◆ About this exercise: Among the entries below, take the line with "(192, 526) none" and the line with "(242, 918) none", and output them and every line between them exactly, with nothing else.

◆ Task data:
+ + + + +
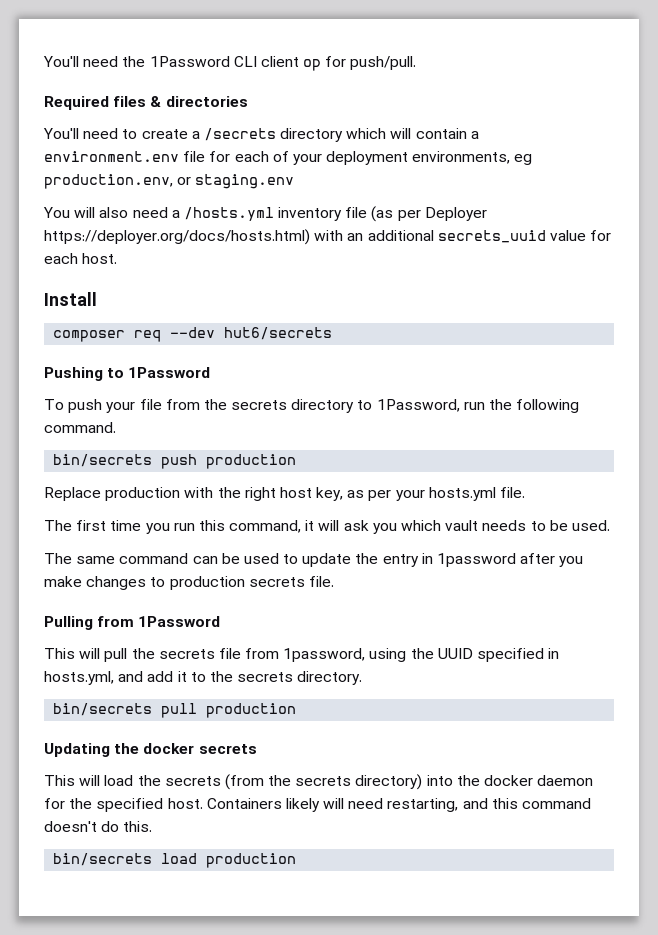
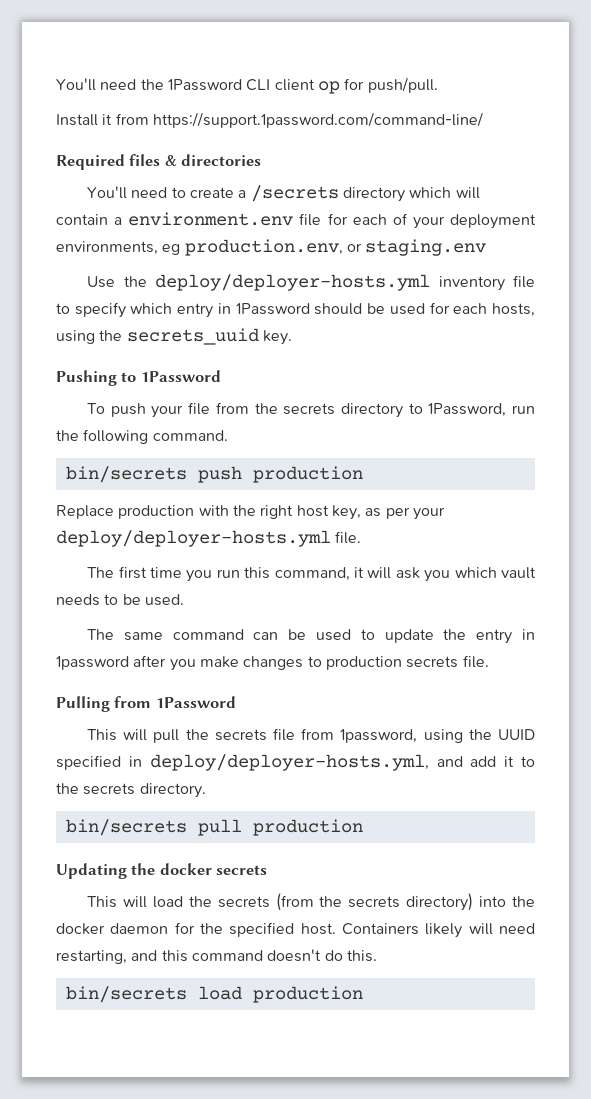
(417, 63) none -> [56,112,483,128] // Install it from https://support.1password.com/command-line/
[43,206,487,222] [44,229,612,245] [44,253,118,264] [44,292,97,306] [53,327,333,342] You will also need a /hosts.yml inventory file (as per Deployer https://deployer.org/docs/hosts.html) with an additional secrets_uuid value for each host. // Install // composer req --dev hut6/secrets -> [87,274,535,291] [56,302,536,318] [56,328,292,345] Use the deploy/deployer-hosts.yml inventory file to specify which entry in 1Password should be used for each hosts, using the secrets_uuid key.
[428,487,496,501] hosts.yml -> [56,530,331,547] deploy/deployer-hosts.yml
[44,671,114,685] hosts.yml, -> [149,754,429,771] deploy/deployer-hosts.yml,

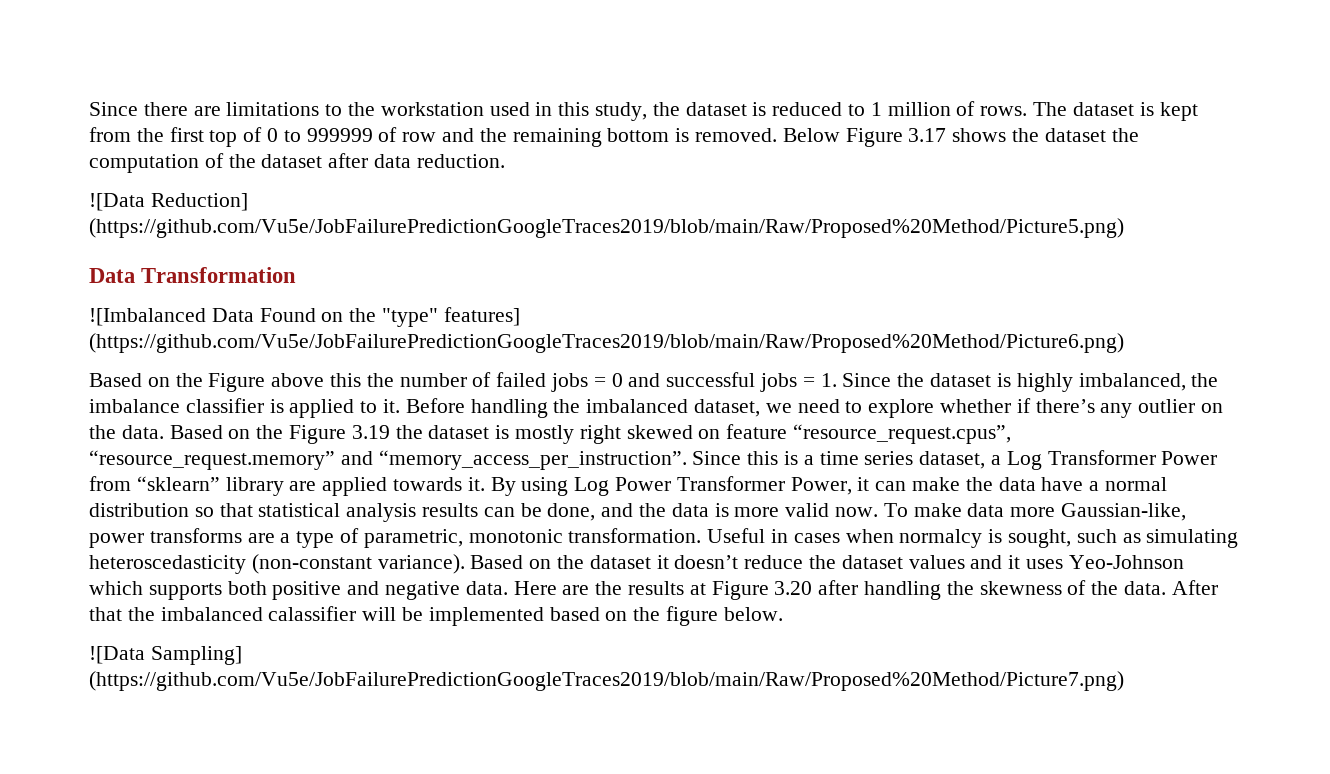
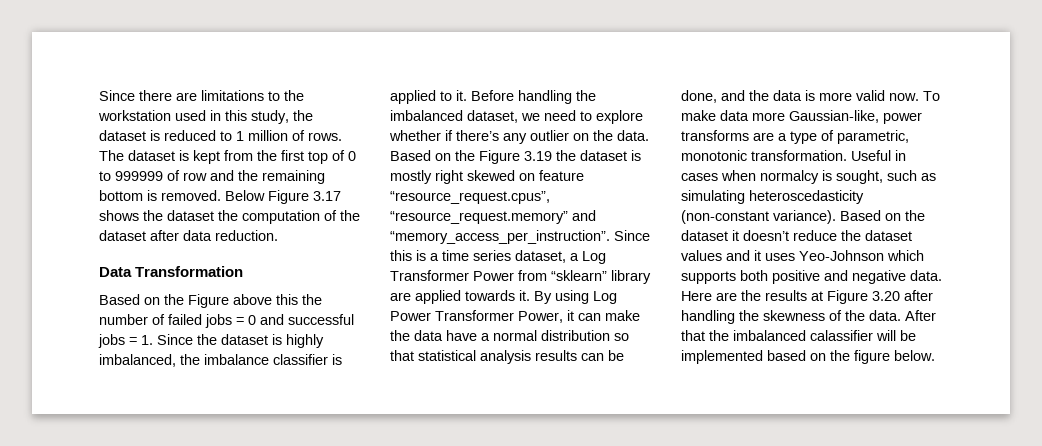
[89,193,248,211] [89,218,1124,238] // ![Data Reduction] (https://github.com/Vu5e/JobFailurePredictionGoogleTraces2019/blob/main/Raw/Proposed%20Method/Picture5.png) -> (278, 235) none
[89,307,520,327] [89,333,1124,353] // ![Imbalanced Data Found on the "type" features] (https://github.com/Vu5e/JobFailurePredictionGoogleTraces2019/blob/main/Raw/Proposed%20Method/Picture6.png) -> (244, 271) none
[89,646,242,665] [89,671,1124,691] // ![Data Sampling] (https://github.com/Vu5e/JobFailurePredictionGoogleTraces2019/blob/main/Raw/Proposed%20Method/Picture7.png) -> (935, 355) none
+ + + + +
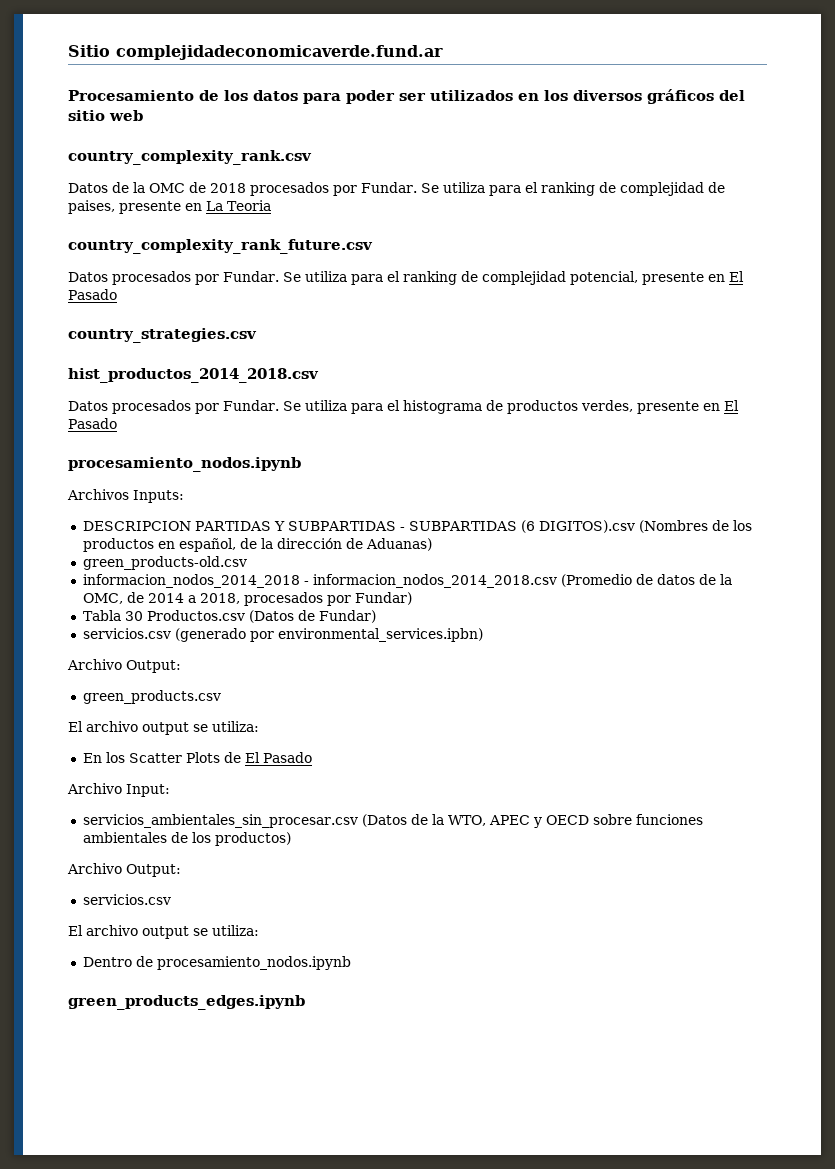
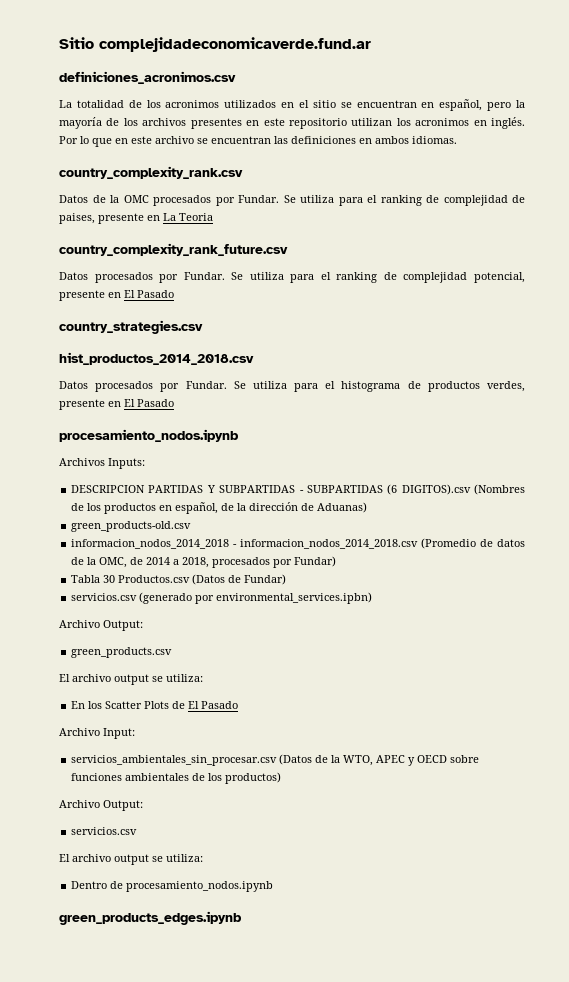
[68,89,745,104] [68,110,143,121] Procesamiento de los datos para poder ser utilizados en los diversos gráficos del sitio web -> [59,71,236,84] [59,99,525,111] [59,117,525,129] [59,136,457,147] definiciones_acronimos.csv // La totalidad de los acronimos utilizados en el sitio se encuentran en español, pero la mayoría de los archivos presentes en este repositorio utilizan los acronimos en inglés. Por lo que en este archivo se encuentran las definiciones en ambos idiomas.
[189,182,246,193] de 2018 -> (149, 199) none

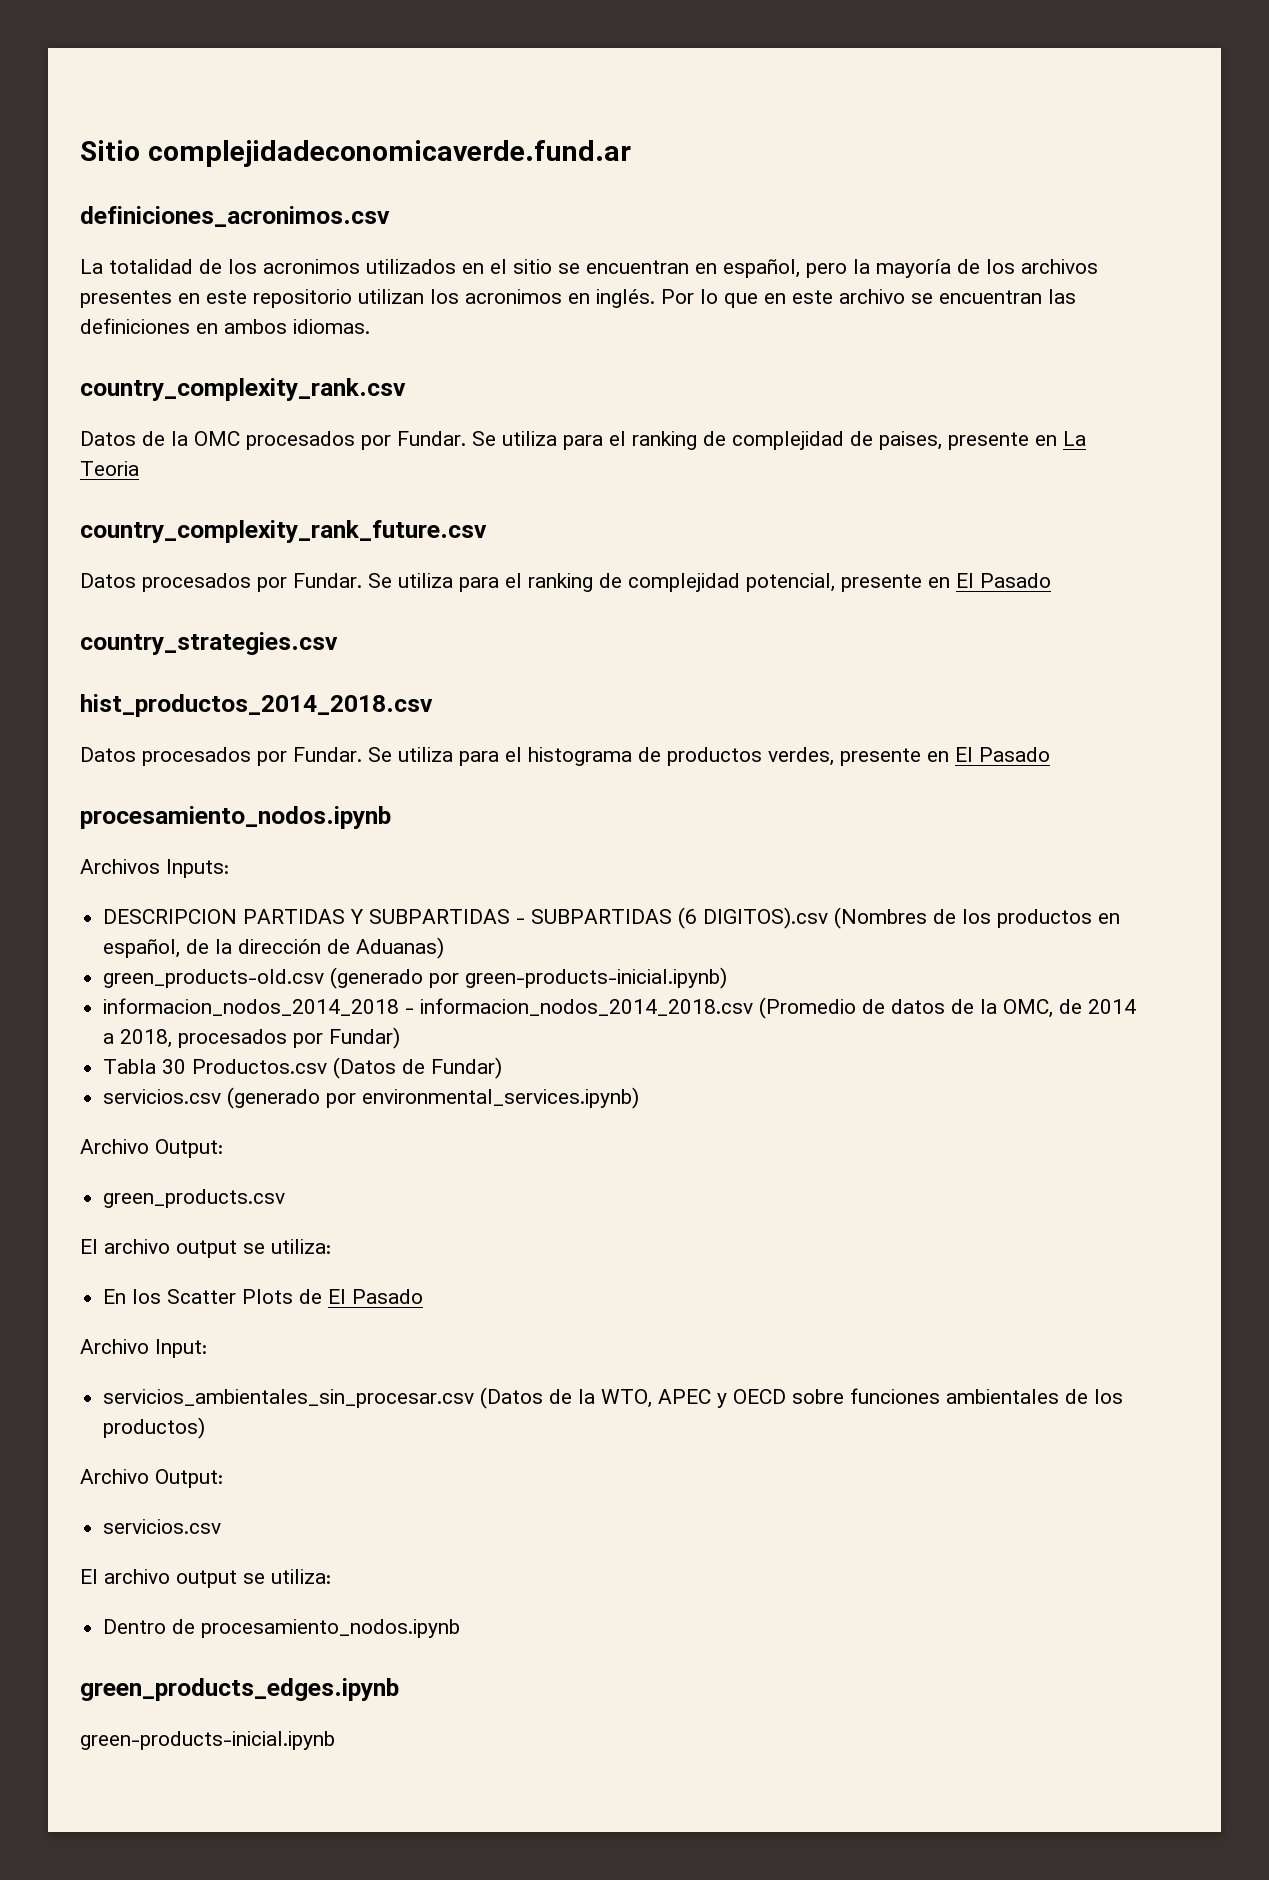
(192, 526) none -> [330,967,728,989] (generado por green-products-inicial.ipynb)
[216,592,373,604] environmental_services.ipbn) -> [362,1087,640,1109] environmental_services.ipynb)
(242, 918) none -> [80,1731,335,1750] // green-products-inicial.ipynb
+ + + + +
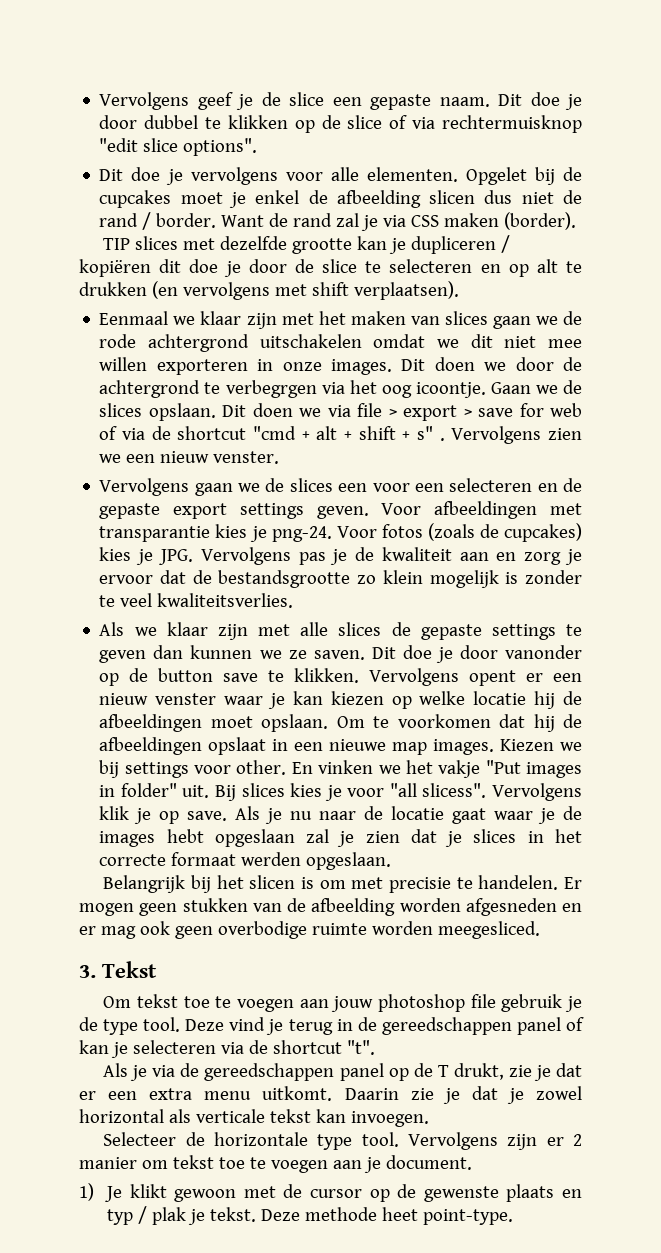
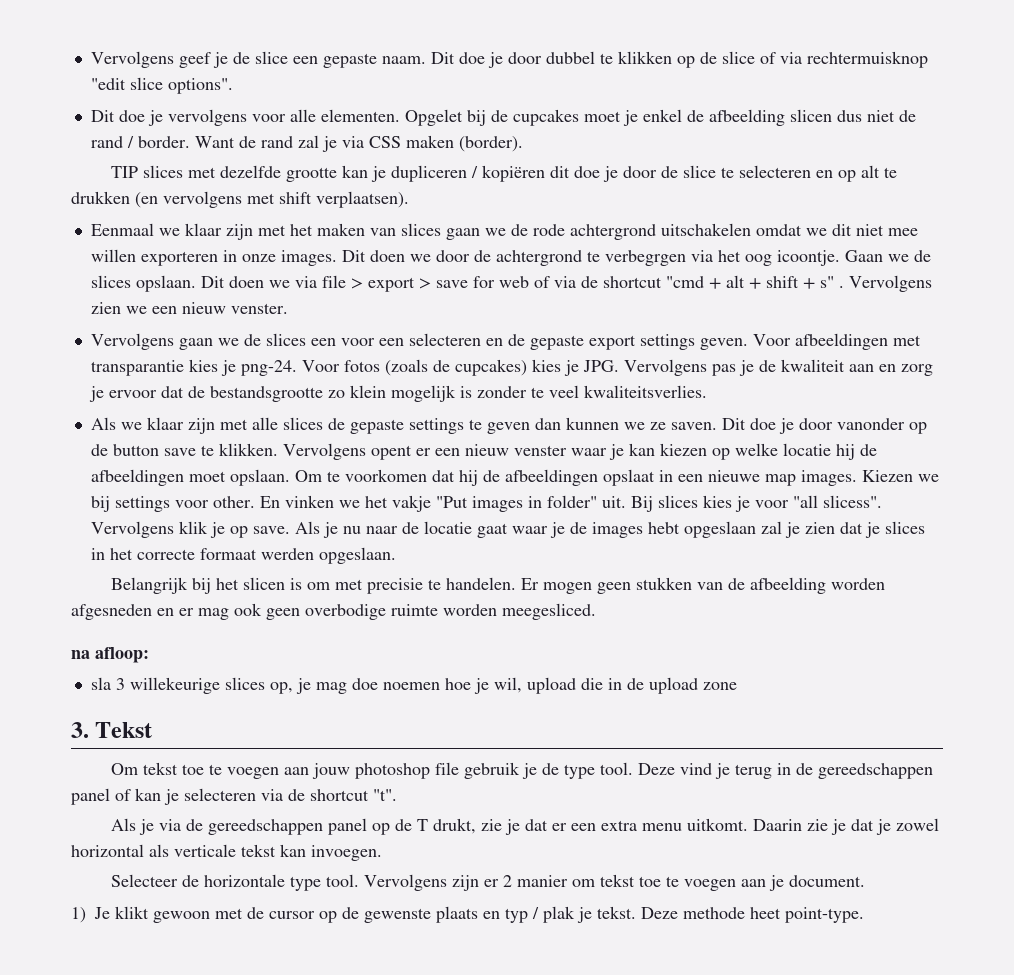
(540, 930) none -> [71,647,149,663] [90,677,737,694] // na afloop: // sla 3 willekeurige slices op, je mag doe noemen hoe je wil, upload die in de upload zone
+ + + + +
◆ Exercise answer:
(192, 526) none -> [330,967,728,989] (generado por green-products-inicial.ipynb)
[216,592,373,604] environmental_services.ipbn) -> [362,1087,640,1109] environmental_services.ipynb)
(242, 918) none -> [80,1731,335,1750] // green-products-inicial.ipynb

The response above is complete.